In fact, my biggest concern about pursuing Mindfulness is not that it fails to be truly Christian, but that it may fail to be truly Buddhist. In that respect, I have the same concern about Mindfulness that I have about yoga. Yoga as practiced in the United States of America is generally thought to bring peace of mind, better health, and other kinds of self-improvement. In India, the purpose of yoga is not self-improvement. The purpose of yoga is escape from the self. Hindus practice yoga so that, through control of the body, they can remember that the body is merely an illusion, and that the mind or soul likewise is merely an illusion. The entire point of Hindu practices is to escape self-awareness, to become one with the universe. Reading about Mindfulness, I am concerned about a similar departure from the original purpose of the discipline into an American, self-centered, “it’s all about me” exercise that is meant to feed the ego rather than to escape the ego.

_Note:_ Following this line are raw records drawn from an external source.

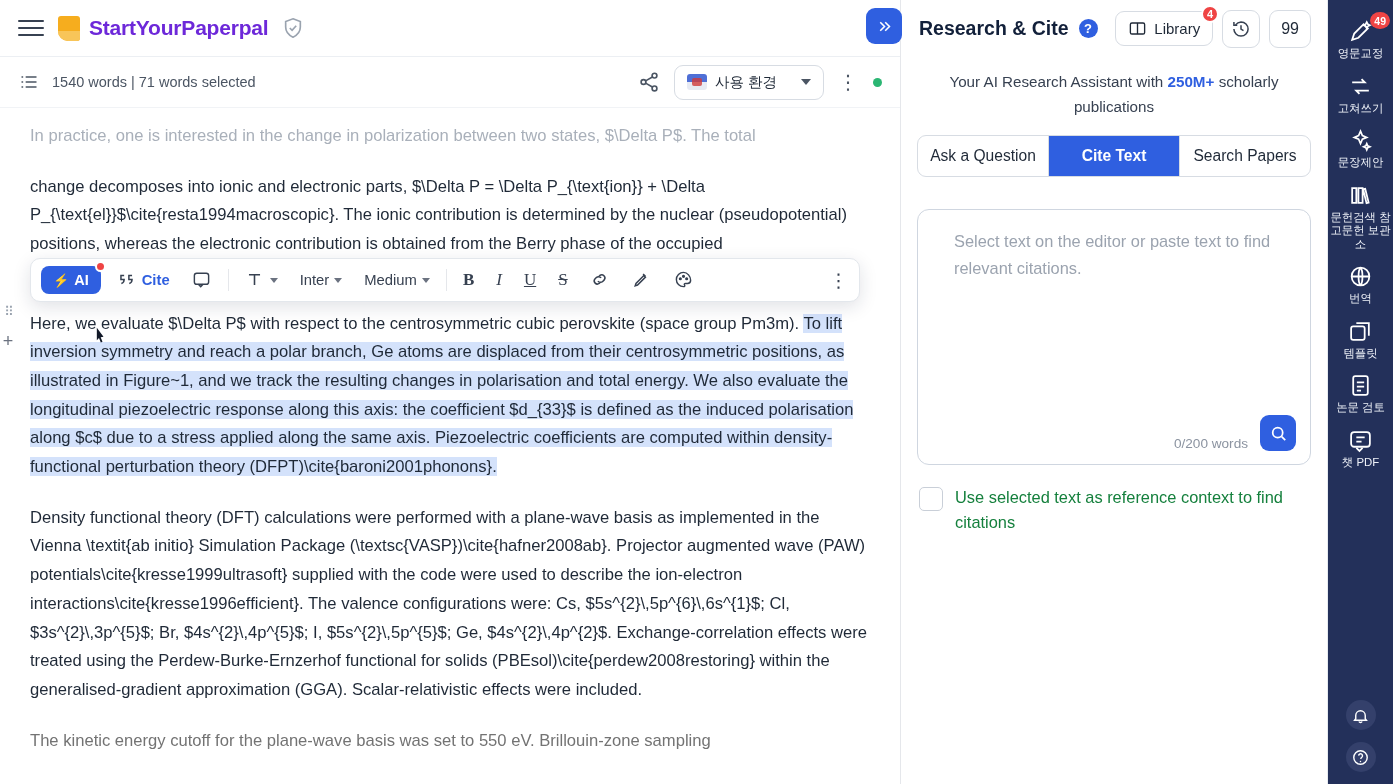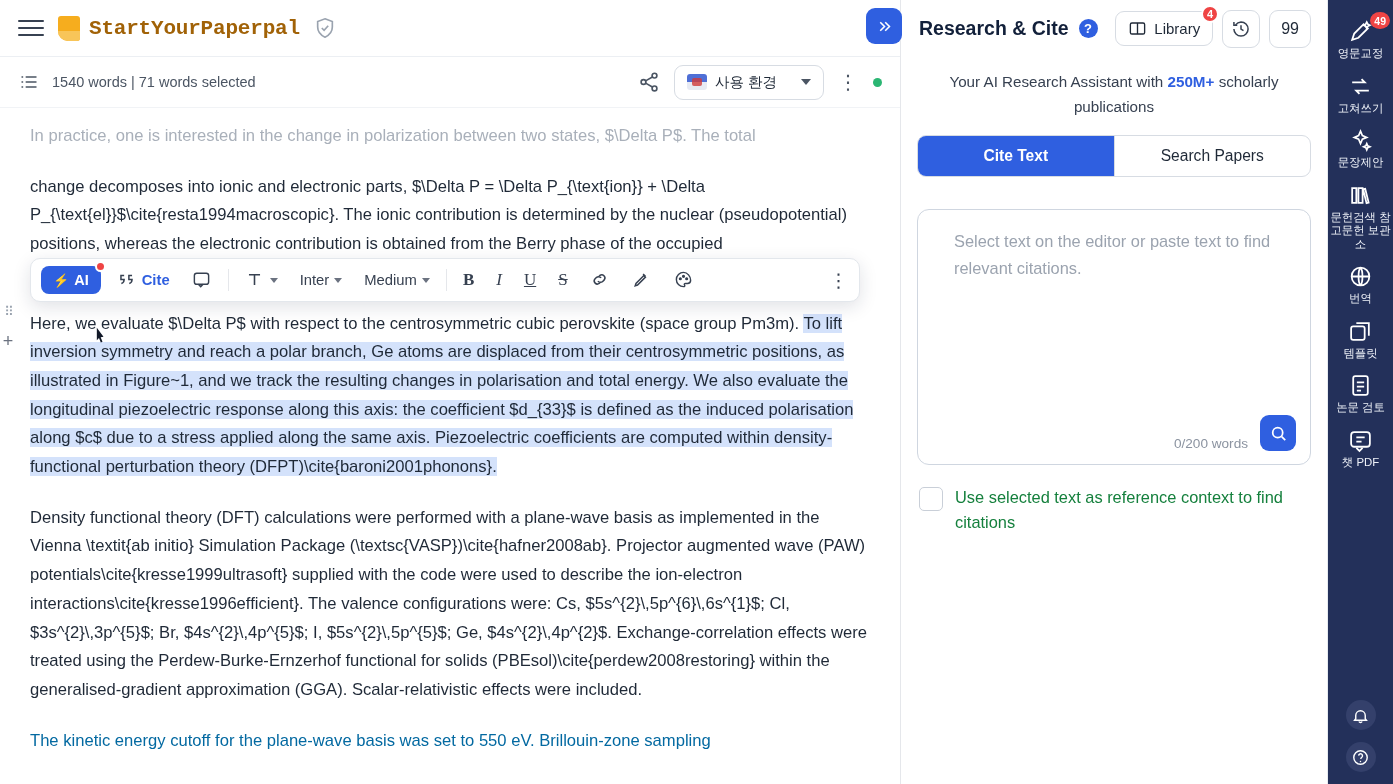--- a/index.html
+++ b/index.html
@@ -44,21 +44,21 @@
     position: relative;
   }
   .brand-logo::after {
     content: "";
     position: absolute; left: 0; bottom: 0;
     width: 22px; height: 10px;
     background: #f8c559;
     border-radius: 0 0 3px 10px;
   }
   .brand-title {
-    font-size: 21px; font-weight: 700; color: #a16207; letter-spacing: -0.2px; font-family: Liberation Mono, monospace;
+    font-size: 21px; font-weight: 700; color: #6d28d9; letter-spacing: -0.2px;
   }
   .shield-icon { width: 22px; height: 24px; color: #9aa3af; }
 
   .docbar {
     height: 51px;
     display: flex;
     align-items: center;
     padding: 0 18px;
     gap: 12px;
     background: #fff;
@@ -98,21 +98,21 @@
     padding: 14px 30px 0 30px;
     overflow: hidden;
     font-size: 16.6px;
     line-height: 28.7px;
     color: #1f2937;
   }
   .doc p { margin: 0 0 22px 0; }
   .doc p.first { opacity: 1; }
   .clip-top { display: block; color: #a9b0ba; }
   .sel { background: #d4e2fb; }
-  .faded { color: #0369a1; }
+  .faded { color: #737373; }
 
   
   .fmt-toolbar {
     position: absolute;
     left: 30px; top: 258px;
     width: 830px; height: 44px;
     background: #fff;
     border: 1px solid #e3e7ec;
     border-radius: 10px;
     box-shadow: 0 5px 18px rgba(20,30,60,.13);
@@ -487,20 +487,21 @@
         </div>
         <div class="credits">99</div>
       </div>
     </div>
 
     <div class="rp-sub">
       <span>Your AI Research Assistant with </span><b>250M+</b><span> scholarly publications</span>
     </div>
 
     <div class="tabs">
+      <div class="tab">Ask a Question</div>
       <div class="tab active">Cite Text</div>
       <div class="tab">Search Papers</div>
     </div>
 
     <div class="cite-card">
       <div class="cite-placeholder">Select text on the editor or paste text to find relevant citations.</div>
       <div class="cite-foot">
         <span class="cite-count">0/200 words</span>
         <div class="search-btn">
           <svg viewBox="0 0 24 24" width="19" height="19" fill="none" stroke="currentColor" stroke-width="2.2">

Of course many Americans practice Christianity for the same reasons, yet the origins of Christianity are not concerned with self-improvement. Jesus told his followers to deny themselves, take up their crosses, and follow him. He said that those who tried to claim themselves would lose themselves, but those who lost themselves for the sake of Christ and the gospel would gain themselves. The focus of a genuine Christian is upon Jesus, not upon oneself. As John the Baptist said about Jesus, “He must increase, and I must decrease.”

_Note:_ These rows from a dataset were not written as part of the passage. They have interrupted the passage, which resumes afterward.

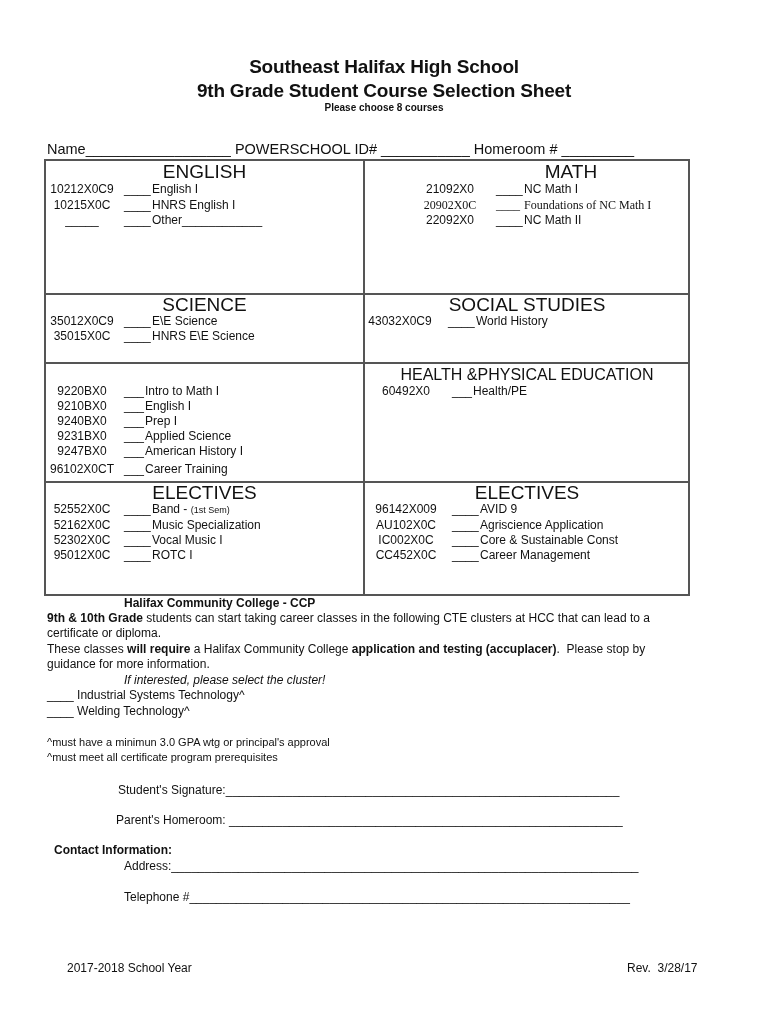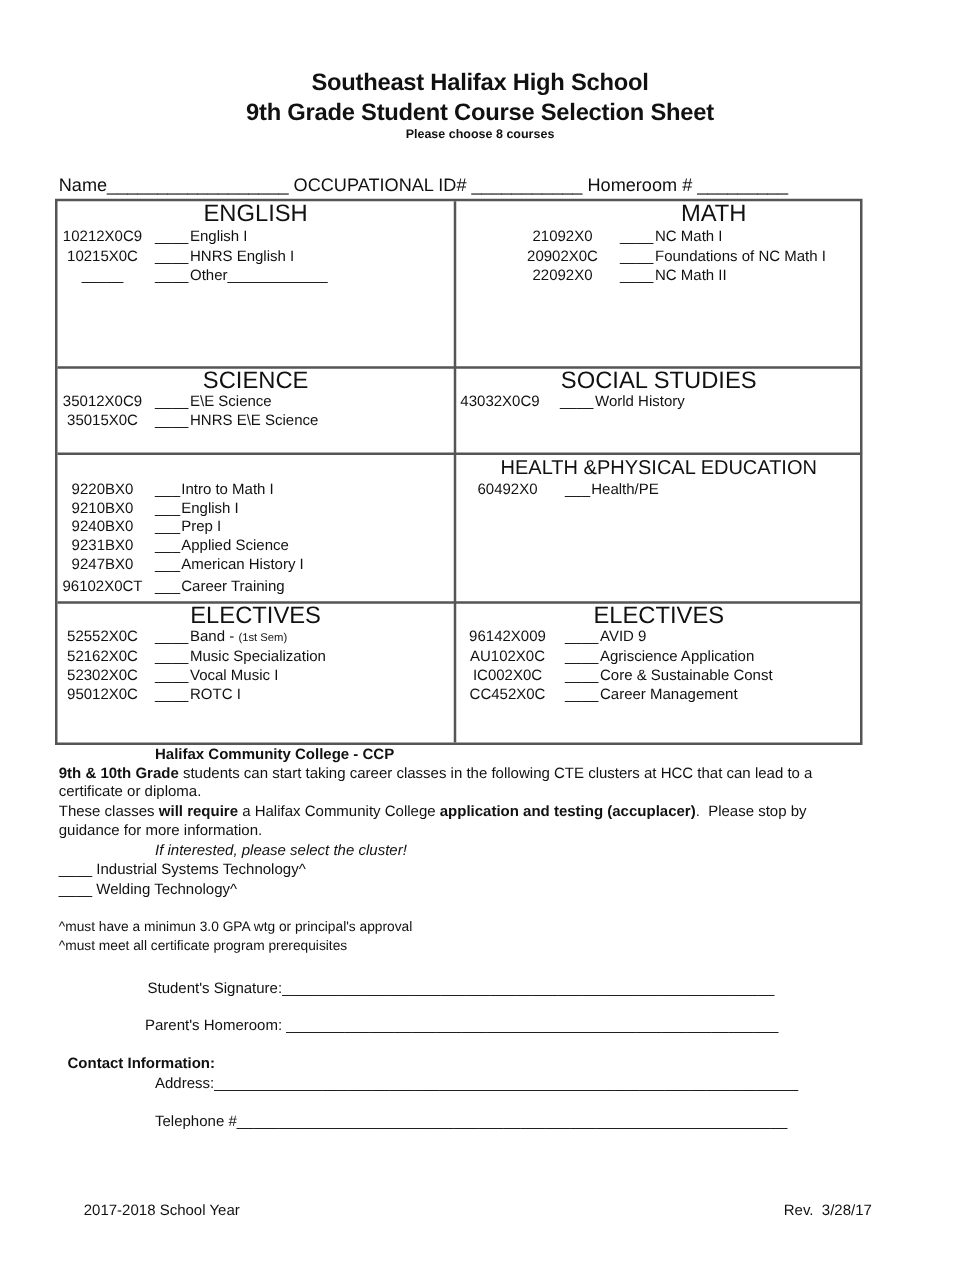--- a/index.html
+++ b/index.html
@@ -23,21 +23,21 @@
   .b { font-weight: bold; }
   .i { font-style: italic; }
 </style>
 </head>
 <body>
 
 <div class="abs title" style="top:56px;">Southeast Halifax High School</div>
 <div class="abs title" style="top:80px;">9th Grade Student Course Selection Sheet</div>
 <div class="abs subtitle" style="top:102px;">Please choose 8 courses</div>
 
-<div class="abs nameline"><span>Name</span><span>__________________</span> <span>OCCUPATIONAL ID#</span> <span>___________</span> <span>Homeroom #</span> <span>_________</span></div>
+<div class="abs nameline"><span>Name</span><span>__________________</span> <span>POWERSCHOOL ID#</span> <span>___________</span> <span>Homeroom #</span> <span>_________</span></div>
 
 <div class="grid">
   <div class="vline"></div>
   <div class="hline" style="top:132px;"></div>
   <div class="hline" style="top:201px;"></div>
   <div class="hline" style="top:320px;"></div>
 
   <div class="cell" style="left:0;top:0;width:317px;height:132px;">
     <div class="cell-head" style="top:0;">ENGLISH</div>
     <div class="row" style="top:21px;left:0;width:317px;">
@@ -57,21 +57,21 @@
     </div>
   </div>
 
   <div class="cell" style="left:318px;top:0;width:326px;height:132px;margin-left:44px;">
     <div class="cell-head" style="top:0;">MATH</div>
     <div class="row" style="top:21px;left:0;width:326px;">
       <span class="code" style="left:6px;">21092X0</span>
       <span class="blank" style="left:88px;">____</span>
       <span class="course" style="left:116px;">NC Math I</span>
     </div>
-    <div class="row" style="top:37px;left:0;width:308px;">
+    <div class="row" style="top:37px;left:0;width:308px;font-family:Liberation Serif, serif;">
       <span class="code" style="left:6px;">20902X0C</span>
       <span class="blank" style="left:88px;">____</span>
       <span class="course" style="left:116px;">Foundations of NC Math I</span>
     </div>
     <div class="row" style="top:52px;left:0;width:326px;">
       <span class="code" style="left:6px;">22092X0</span>
       <span class="blank" style="left:88px;">____</span>
       <span class="course" style="left:116px;">NC Math II</span>
     </div>
   </div>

I am prepared to practice—or, if necessary, to invent—a Christian Mindfulness, one which keeps Jesus Christ front and center and seeks service to him rather than to the self. Many Christians in the past have pursued such a path: Meister Eckhardt and the author of the Cloud of Unknowing in western Christianity, and a great number of teachers in Greek and Russian Christianity. The Jesus Prayer (“Lord Jesus Christ, Son of God, have mercy on me.”) is used as the basis for meditation in some Russian Christian groups. As an experiment, I have tried using the words of Psalm 46:10 (“Be still and know that I am God.”) as an exercise in meditation. I breathe in with the first four words, pause with the word “know,” breathe out with the last four words, and pause again. It is too soon to say if this sort of meditation is accomplishing anything in my life, but I would be content if it did no more than remind me that God is in control and I am not.

I intend to try to continue this sort of Christian Mindfulness for the rest of the summer and the fall. Over the coming weeks, I expect to post more thoughts about Christian Mindfulness, about Christ and the self, and about the difference between meditation and prayer. God bless.